The Missouri State Teachers Association did not comment publicly on the governor’s remarks, but issued a statement on Thursday afternoon claiming the vulnerabilities of the DESE website had destroyed the confidence of educators and called on the state to “deploy every resource necessary” to keep their personal information safe.

This is not the first time Parson has beaten the news media during the pandemic. As The Star of Kansas City put it, he “bristled at the unpleasant reporting and singular The Star, the Post-Dispatch and the Independent of Missouri for criticism of their reporting on COVID-19. ”

This raises concerns over freedom of the press

Local and national critics have expressed their support for the newspaper and its right to free speech.

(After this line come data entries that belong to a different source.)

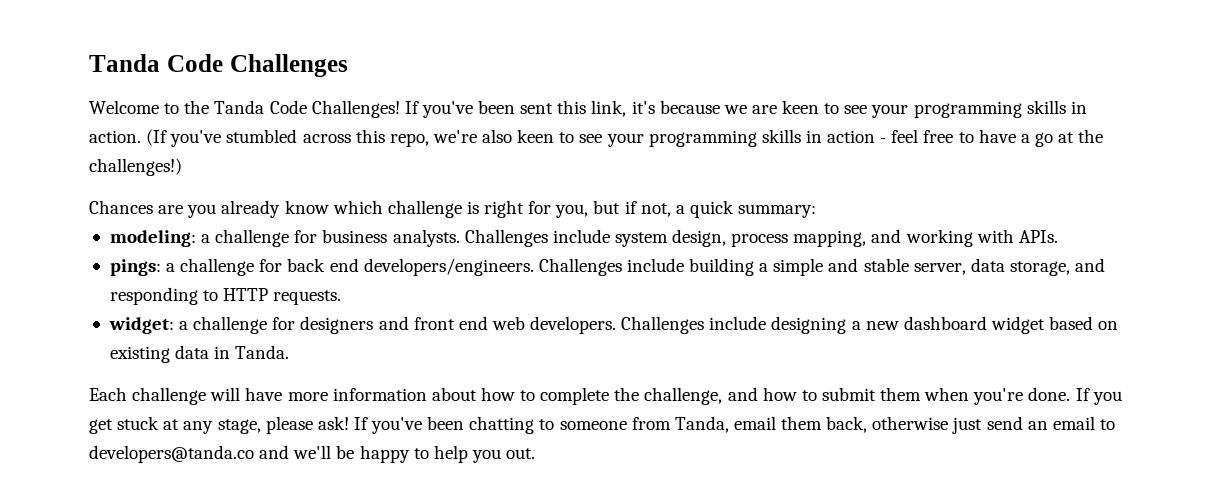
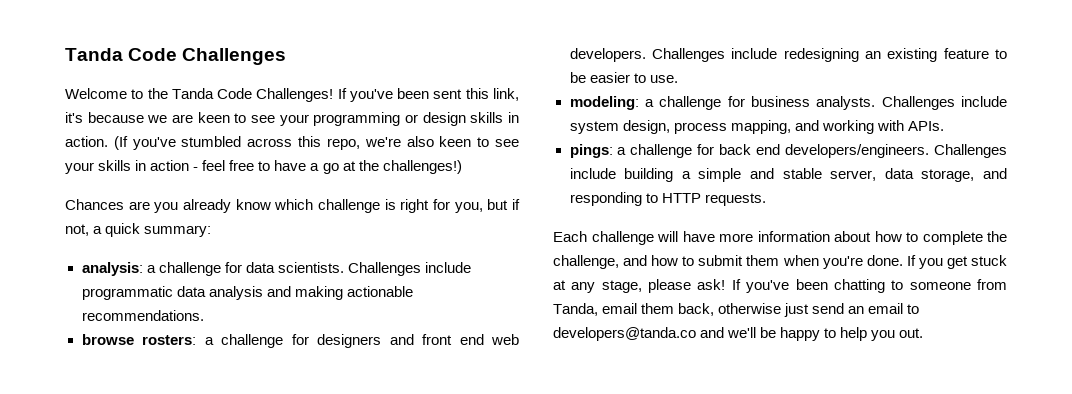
(1022, 109) none -> [404,112,466,126] or design
[648,130,757,147] programming -> (94, 168) none
(817, 211) none -> [81,262,471,276] [81,286,413,300] [81,310,204,321] [81,334,519,348] [569,48,1008,62] [569,72,678,83] // analysis: a challenge for data scientists. Challenges include programmatic data analysis and making actionable recommendations. // browse rosters: a challenge for designers and front end web developers. Challenges include redesigning an existing feature to be easier to use.
[108,316,1119,334] [109,345,290,363] // widget: a challenge for designers and front end web developers. Challenges include designing a new dashboard widget based on existing data in Tanda. -> (766, 199) none

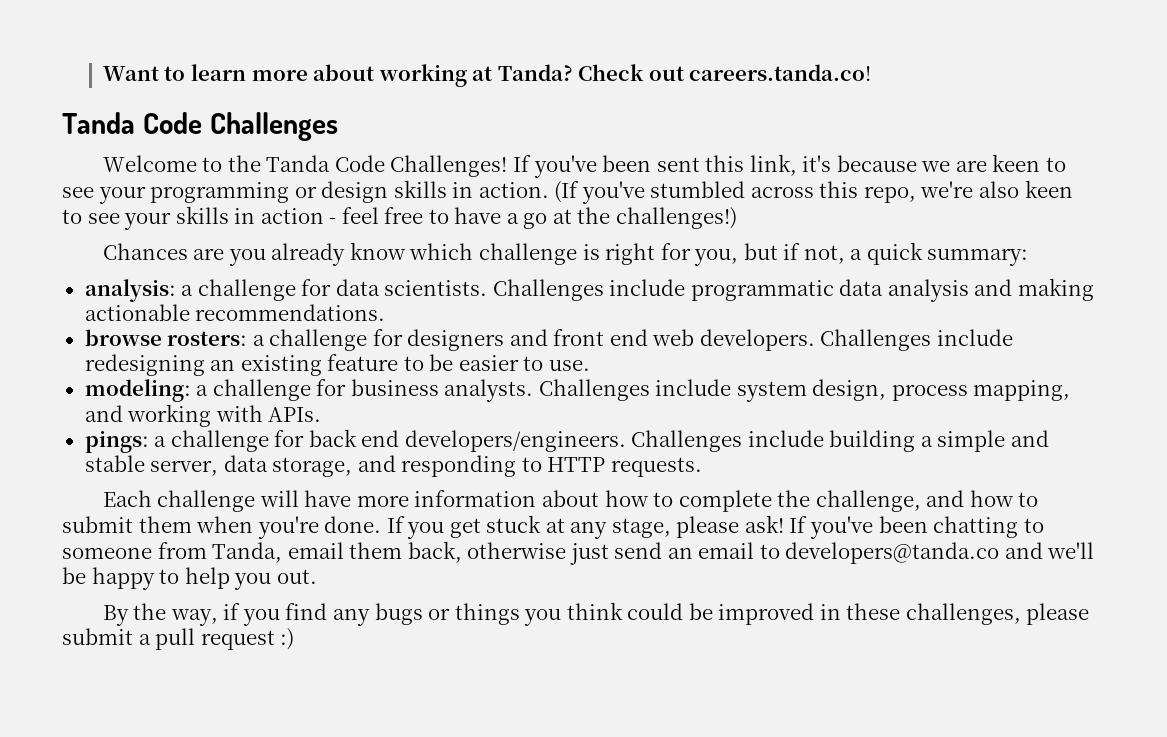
(65, 54) none -> [102,64,872,87] Want to learn more about working at Tanda? Check out careers.tanda.co! //
(924, 333) none -> [102,602,1090,626] [62,628,295,650] // By the way, if you find any bugs or things you think could be improved in these challenges, please submit a pull request :)

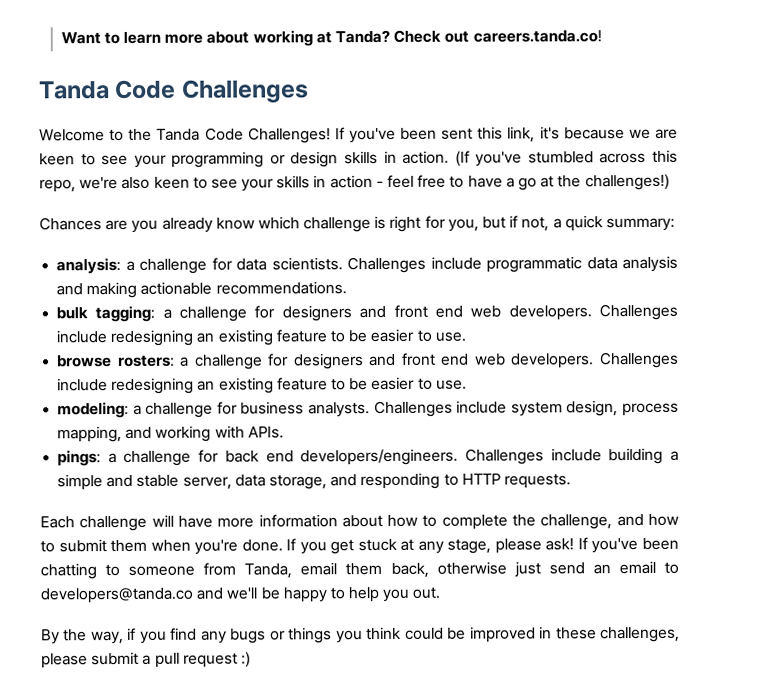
(386, 312) none -> [56,303,679,323] [56,328,466,347] // bulk tagging: a challenge for designers and front end web developers. Challenges include redesigning an existing feature to be easier to use.

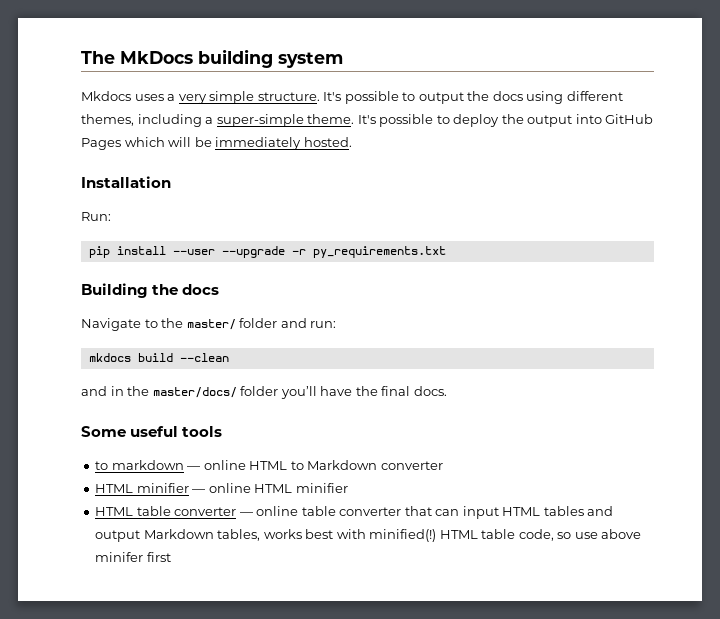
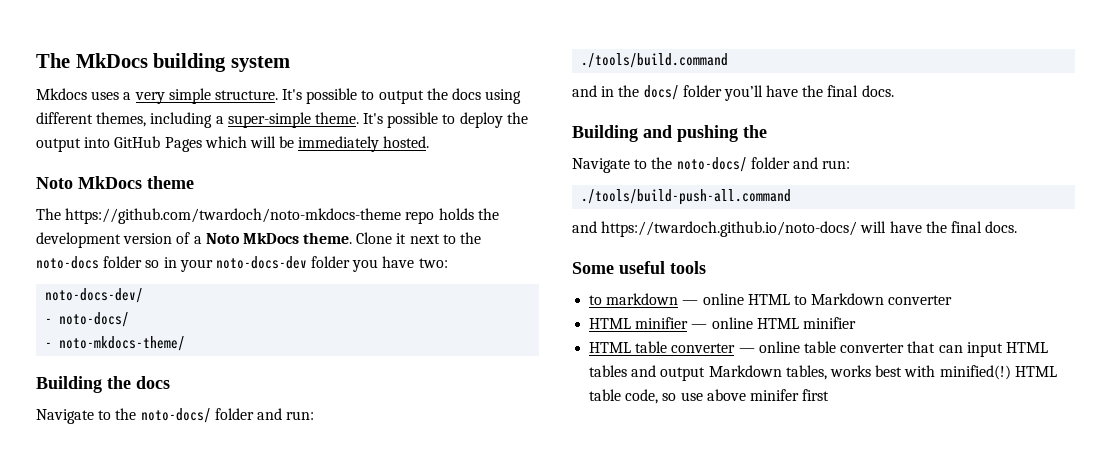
[81,176,171,188] [81,212,111,221] [88,246,446,258] Installation // Run: // pip install --user --upgrade -r py_requirements.txt -> [36,176,194,189] [36,208,499,224] [36,232,482,248] [36,256,448,272] [45,288,144,303] [45,312,130,327] [45,336,186,351] Noto MkDocs theme // The https://github.com/twardoch/noto-mkdocs-theme repo holds the development version of a Noto MkDocs theme. Clone it next to the noto-docs folder so in your noto-docs-dev folder you have two: // noto-docs-dev/ // - noto-docs/ // - noto-mkdocs-theme/
[186,318,337,330] [88,353,229,362] master/ folder and run: // mkdocs build --clean -> [140,408,315,423] [581,53,729,68] noto-docs/ folder and run: // ./tools/build.command
[152,387,237,398] master/docs/ -> [643,85,679,100] docs/
(447, 391) none -> [572,125,767,142] [572,157,851,173] [581,189,792,205] [572,221,1018,237] // Building and pushing the // Navigate to the noto-docs/ folder and run: // ./tools/build-push-all.command // and https://twardoch.github.io/noto-docs/ will have the final docs.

Matt Bailey, director of the digital Freedom program with PEN America, called the governor’s recognition of the reporter’s actions as “an insult to democracy, free journalism, and the public interest” in a statement given to NPR .

“And it comes at a time when opportunistic political leaders seek to demonize the press,” he added. “Such greed only serves the governor’s short-term interests; in the long run, they move away from an uncertain information ecosystem, where a growing number of people do not trust the credibility of accountability reporting. . ”

He added that the newspaper and its reporters acted responsibly in disclosing and then reporting on security issues, saying they did so in accordance with legal and ethical standards.

“The threats of legal action by Governor Mike Parson against the St. Louis Post-Dispatch and its reporter in identifying a security flaw on a state website are absurd,” said Katherine Jacobsen, the Committee to Protect Journalists’ US and Canada program coordinator, said in a statement. “Using journalists as political scapegoats by placing regular research as ‘hacking’ is a vicious attempt to divert public attention from the government’s own failed security.”

Jean Maneke, an attorney for the Missouri Press Association, told the Associated Press that he doubted any judge “would allow it to go so far.”

He said the fact that the newspaper warned the state about the security risk indicates that it was not acting with any criminal or malicious intent.

The Democratic State Rep. Crystal Quade, the minority leader of the House, issued a statement on Thursday saying Parson should thank the newspaper, don’t threaten it.

“In the best tradition of public interest journalism, the Post-Dispatch discovered a problem-a public visible to anyone who bothered to look; it proved the problem to experts; and it brought the problem to the attention of officials. of the state for remedial action, “he wrote. “The governor should direct his anger toward the state government’s failure to keep its technology safe and up-to-date and work to fix the problem, not threaten journalists with prosecution for detecting those failures.”